Уезжать им надо было следующим утром, с первыми проблесками зари. Спать они легли во дворе, на сене. Пахло мятой, во все небо густо сверкали звезды, была тишь, такой покой, такое благо, что казалось – всегда будет только так, ничто не может поколебать эту мирную тишину, нарушить это благо. Иван, его друзья, тысячи таких рослых, красивых, сильных парней в зеленых армейских гимнастерках не дадут свою землю в обиду, защитят, отстоят ее при нужде. Можно отбросить, забыть все тревоги, не держать их ни в мыслях, ни в сердце…

И вот – всего год с небольшим с того счастливого дня, с той счастливой ночи…

Уже все лицо старика было мокро от слез. Трясущаяся голова его опускалась все ниже и ниже…

Тихо скрипнула дверь, появился отец Поликарп. Он переоделся, снял полушубок, шапку, теперь он был в черной рясе до пола, волосы его были ровно расчесаны и, закрывая уши, опускались до плеч. Но кирзовые сапоги остались на нем и громко стучали каблуками по каменному полу. В руках он вынес тяжелую толстую книгу в лиловом бархате, с медными застежками; подойдя к аналою, он положил книгу на косую его поверхность, раскрыл на закладке, поправил покривившуюся свечу.

Старик утер ладонью лицо, нагнувшись, подобрал палку и фуражку, они выпали из его рук, и нашарил он их не сразу, пол кутала тьма, в которой его глаза, залитые влагой, ничего не видели.

– Благодарствую, – сказал старик священнику. – Пошел я.

– Заночевал бы, – предложил священник. – Я могу направить. Скажешь, от меня, – примут.

Старик помедлил, колеблясь.

– Люди надежные, – продолжал священник. – Довериться можно. Они уже многих принимали. И не таких, как ты…

– Нет, лучше я пойду… – решил старик, пересиливая в себе соблазн человеческого жилища. Большой все-таки это риск – не для него, для тех добрых людей, что укроют его по слову священника.

Старик приблизился к двери, протянул руку, нащупывая, как ее открыть.

– Я выведу, – сказал отец Поликарп, беря с аналоя свечу. – Не споткнись, порог тут…

Старик обернулся.

– Что будет-то? – глухо, все еще со слезами на лице, вопросил он.

Его трудно было расслышать и понять, но отец Поликарп со свечою в руке понял, о чем он спрашивает, что томит старика.

– Гибель и изгнание супостатов, – ответил он, ни секунды не раздумывая, как говорят такое, что давно обдумано и решено и готовым лежит в мыслях и душе.

– Силы нашей нету уже, – горестно сказал старик. – За Дон уже отступили. А там и до Волги недалеко. А Волга – это уже России конец…
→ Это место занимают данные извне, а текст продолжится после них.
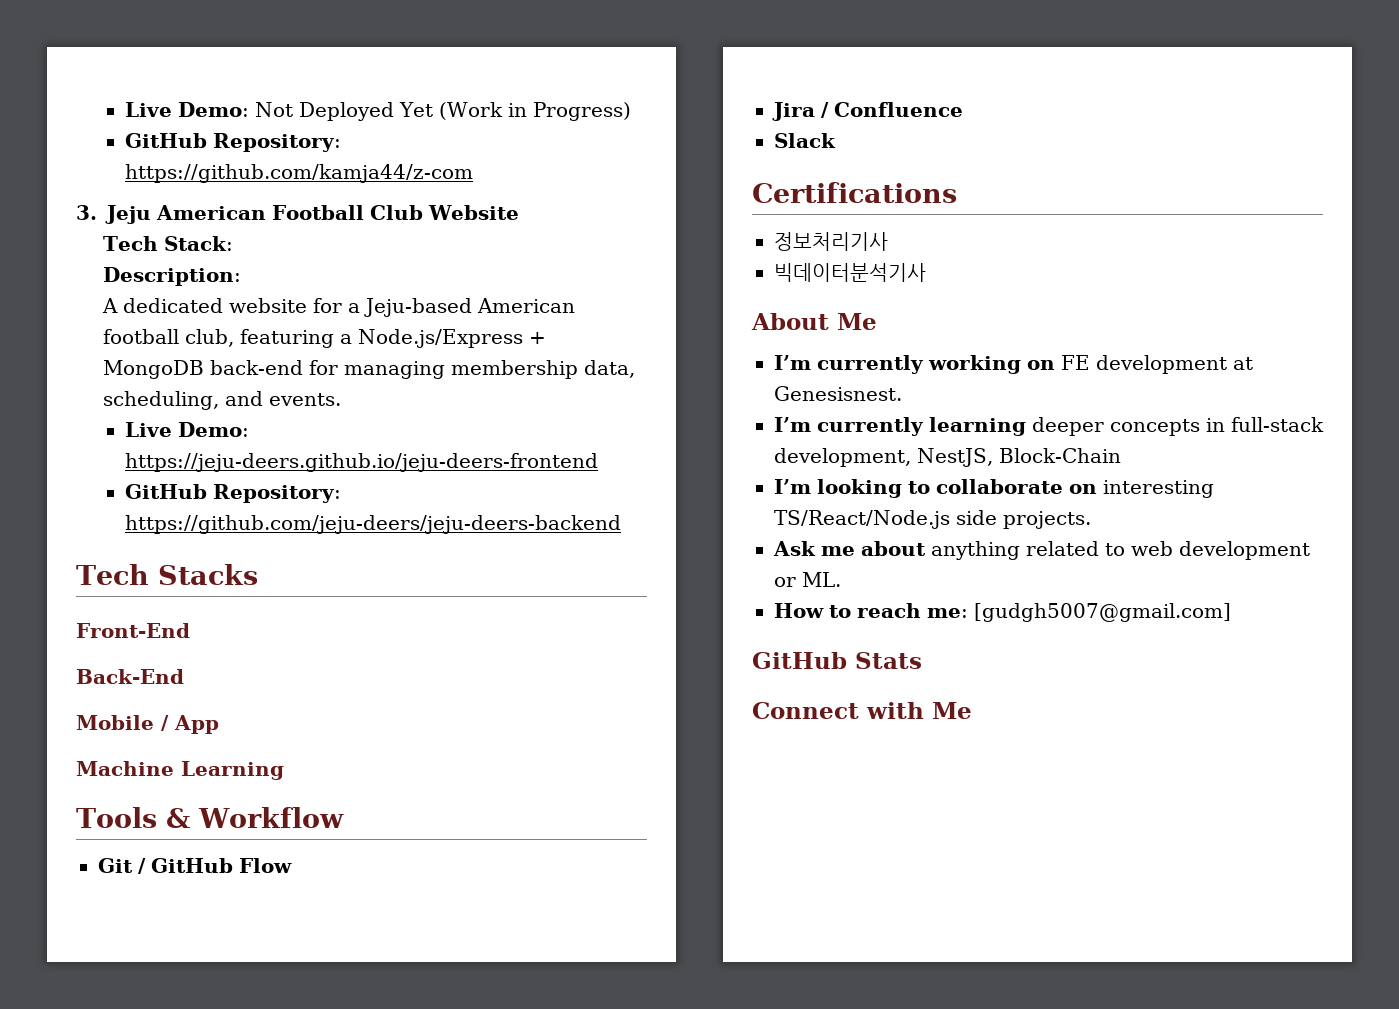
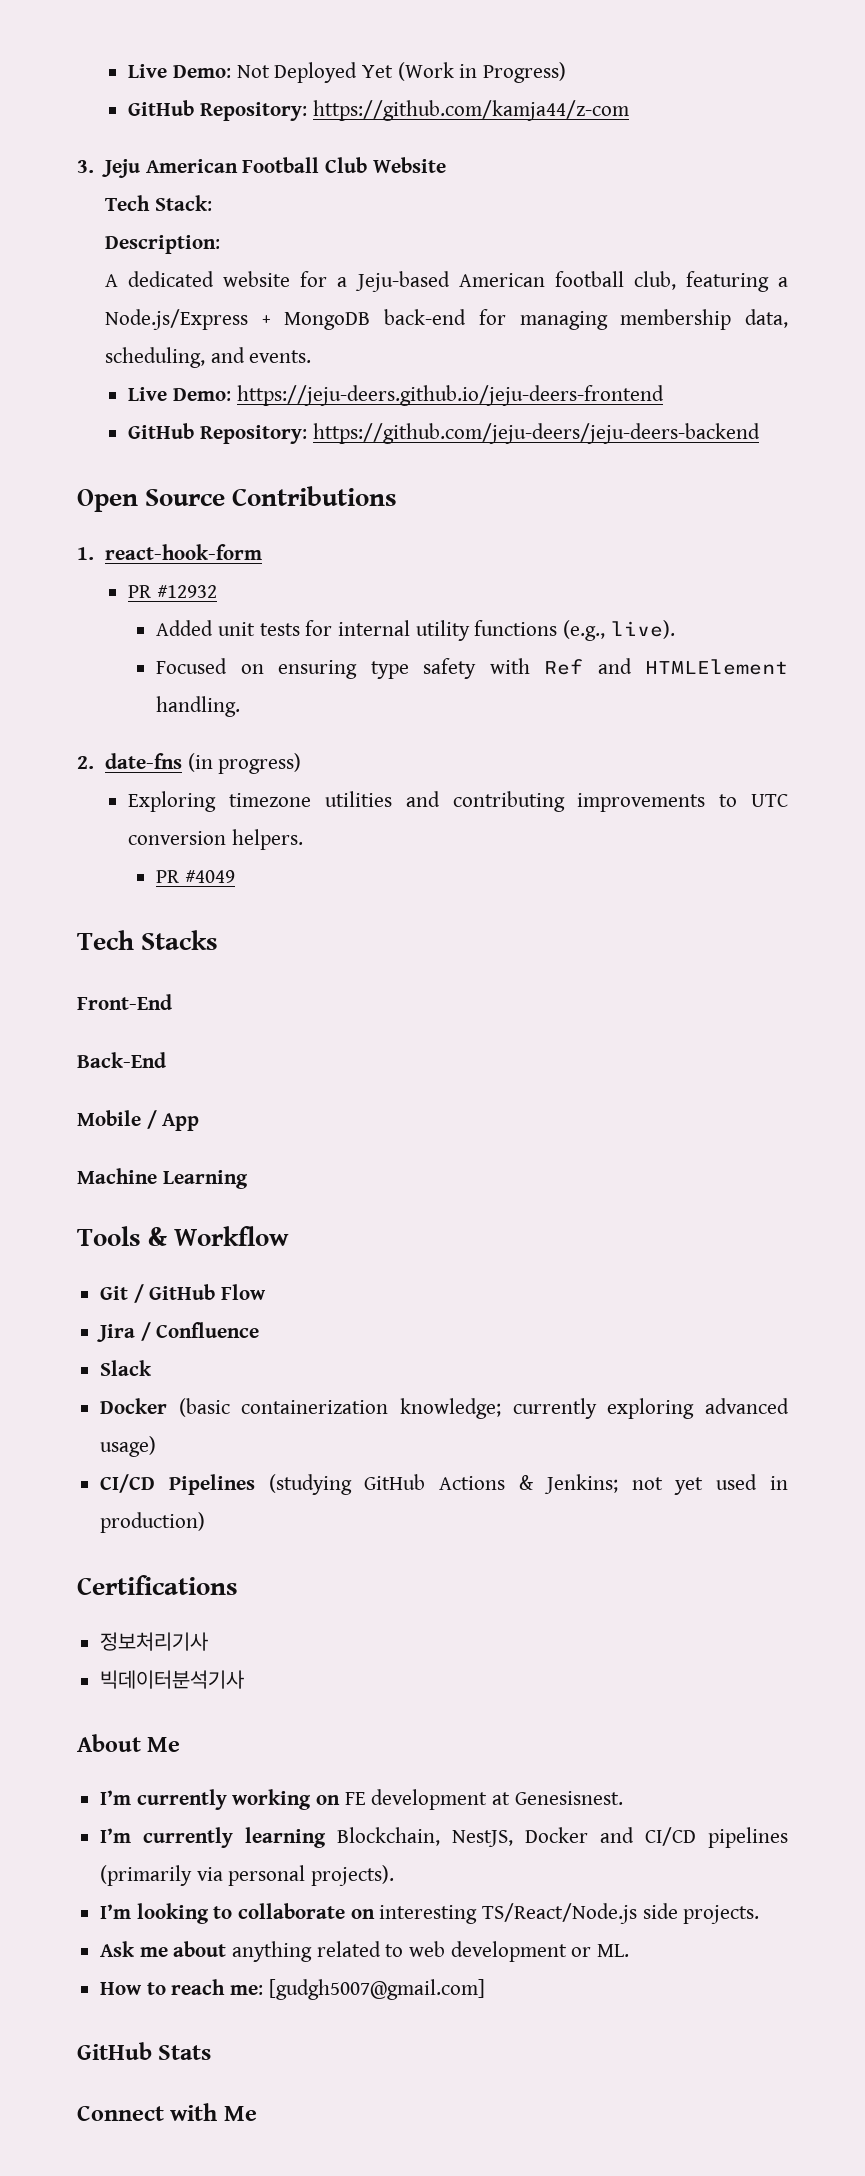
+ Open Source Contributions
+ 1. react-hook-form
+ PR #12932
+ Added unit tests for internal utility functions (e.g., live).
+ Focused on ensuring type safety with Ref and HTMLElement handling.
+ 2. date-fns (in progress)
+ Exploring timezone utilities and contributing improvements to UTC conversion helpers.
+ PR #4049
+ Docker (basic containerization knowledge; currently exploring advanced usage)
+ CI/CD Pipelines (studying GitHub Actions & Jenkins; not yet used in production)
- I’m currently learning deeper concepts in full-stack development, NestJS, Block-Chain
+ I’m currently learning Blockchain, NestJS, Docker and CI/CD pipelines (primarily via personal projects).

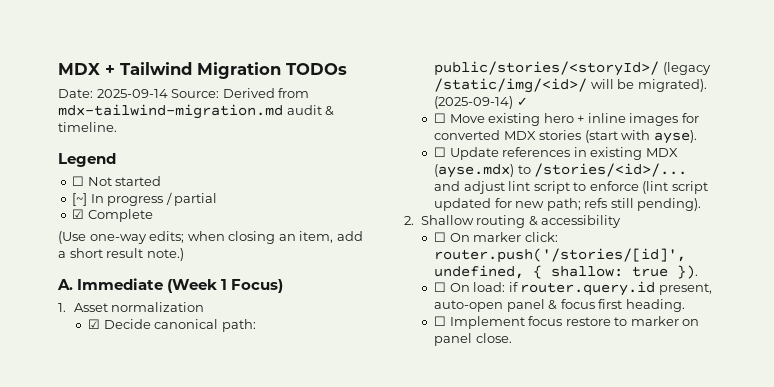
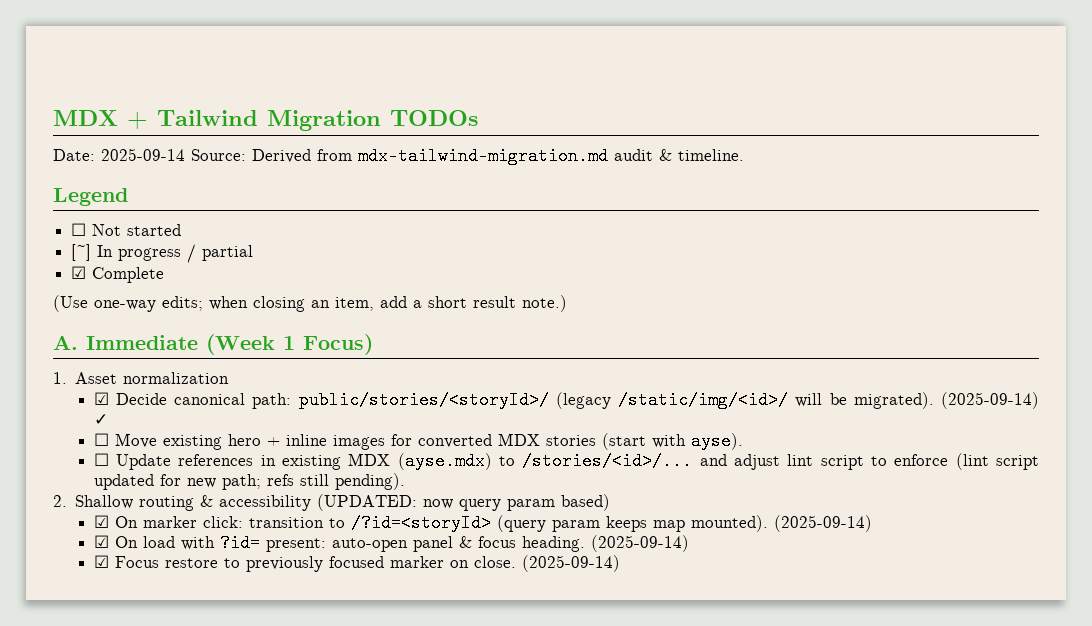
- 2. Shallow routing & accessibility
- ☐ On marker click: router.push('/stories/[id]', undefined, { shallow: true }).
- ☐ On load: if router.query.id present, auto-open panel & focus first heading.
- ☐ Implement focus restore to marker on panel close.
+ 2. Shallow routing & accessibility (UPDATED: now query param based)
+ ☑ On marker click: transition to /?id=<storyId> (query param keeps map mounted). (2025-09-14)
+ ☑ On load with ?id= present: auto-open panel & focus heading. (2025-09-14)
+ ☑ Focus restore to previously focused marker on close. (2025-09-14)

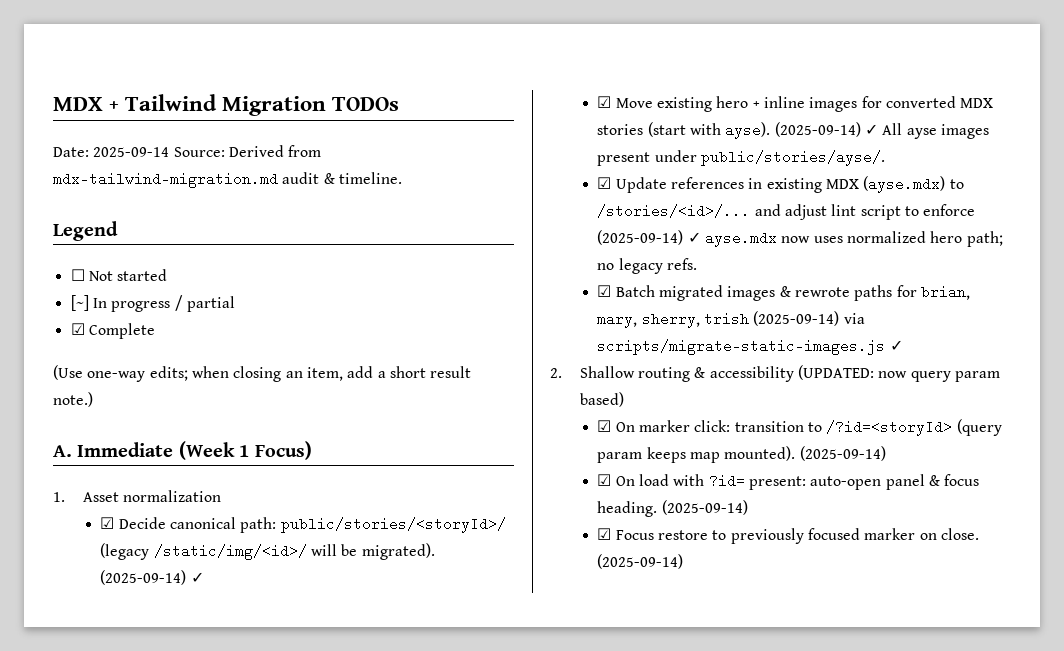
- ☐ Move existing hero + inline images for converted MDX stories (start with ayse).
- ☐ Update references in existing MDX (ayse.mdx) to /stories/<id>/... and adjust lint script to enforce (lint script updated for new path; refs still pending).
+ ☑ Move existing hero + inline images for converted MDX stories (start with ayse). (2025-09-14) ✓ All ayse images present under public/stories/ayse/.
+ ☑ Update references in existing MDX (ayse.mdx) to /stories/<id>/... and adjust lint script to enforce (2025-09-14) ✓ ayse.mdx now uses normalized hero path; no legacy refs.
+ ☑ Batch migrated images & rewrote paths for brian, mary, sherry, trish (2025-09-14) via scripts/migrate-static-images.js ✓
– Соберется сила. Не вся еще она. Тыщу лет Россия стоит. Тыщу раз враги на нее нападали. А никто одолеть не мог. Наполеон первопрестольную взял, пожаром дотла сжег. А назад бежал, и все его войско погибло. Побегут и они.

– Побегут?

– Непременно. Проклиная день и час рождения своего, день и час своего супостатства.

– Исполнится ли? – с сомнениями покачал головой старик.

– Истинно так! – твердо, будто такой исход зависел от него лично и он за него ручался, сказал отец Поликарп. Свеча в движении сквозняка горела в его руке высоким пламенем, как бы подтверждая решительную веру священника.